At midnight the LORD slew every first-born in the land of Egypt, from the first-born of Pharaoh on the throne to the first-born of the prisoner in the dungeon ...
(In commeration of the Passover, Jesus celebrated the Passover meal before his death)
Then the LORD told Moses, "Stretch out your hand over the sea, that the water may flow back upon the Egyptians …” . As the water flowed back, it covered the chariots and the charioteers of Pharaoh's whole army which had followed the Israelites into the sea. Not a single one of them escaped.
In the Papal States the death penalty was imposed for a variety of offenses.
Throughout the first half of the twentieth century the consensus of Catholic theologians in favor of capital punishment in extreme cases remained solid, as may be seen
from approved textbooks and encyclopedia articles of the day. The Vatican City State had a
penal code that included the death penalty for anyone who might attempt to assassinate the pope. It was revoked in 1969. (see sidebar - Avery Cardinal Dulles)
Today, many leaders of the Catholic church are seeking to ban capital punishment by pressuring the laity and politicians to support this ban.They claim that capital punishment is not (now) consistent with Catholic belief and not (now) necessary for the protection of innocent life ... as if our present day culture has somehow made a great advance beyond those terrible bygone days of the 1950s when Pope Pius XII reaffirmed the traditional church teaching on capital punishment.

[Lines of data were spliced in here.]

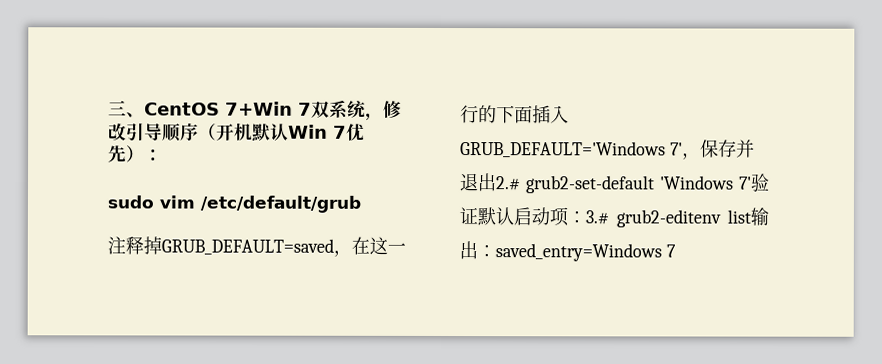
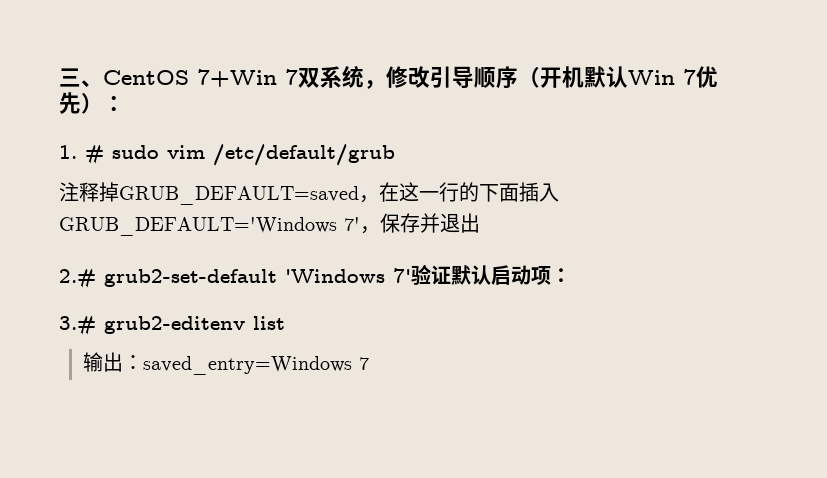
- sudo vim /etc/default/grub
+ 1. # sudo vim /etc/default/grub
- 注释掉GRUB_DEFAULT=saved，在这一行的下面插入GRUB_DEFAULT='Windows 7'，保存并退出2.# grub2-set-default 'Windows 7'验证默认启动项：3.# grub2-editenv list输出：saved_entry=Windows 7
+ 注释掉GRUB_DEFAULT=saved，在这一行的下面插入GRUB_DEFAULT='Windows 7'，保存并退出
+ 2.# grub2-set-default 'Windows 7'验证默认启动项：
+ 3.# grub2-editenv list
+ 输出：saved_entry=Windows 7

Including capital punishment with the evils of contraception, abortion, homosexuality, and euthanasia has opened a loophole for duplicitous Catholics, especially politicians, allowing them to be inconsistent and unprincipled about valid pro-life issues. This leads many of the faithful to conclude that those issues also can be made situationally acceptable.
The modern opposition to the death penalty has gone hand in hand with the advance of pacifism, secular humanism and the degeneration of faith and morals. It originated in the 60s and 70s with the anti war movement and the sexual revolution. The sense of sin, guilt, and retributive justice has evaporated. In past times the most consistent supporters of capital punishment were the Christian churches while its most consistent opponents were groups hostile to the churches. Grave harm has always come to the Church when contemporary opinions displace traditional teaching.
"Consistency with scripture and long-standing Catholic tradition is important for the grounding of many current teachings of the Catholic Church; for
example, those regarding abortion, contraception, the permanence of marriage, and the ineligibility of women for priestly ordination. If the tradition on capital punishment had been reversed, serious questions would be raised regarding other doctrines."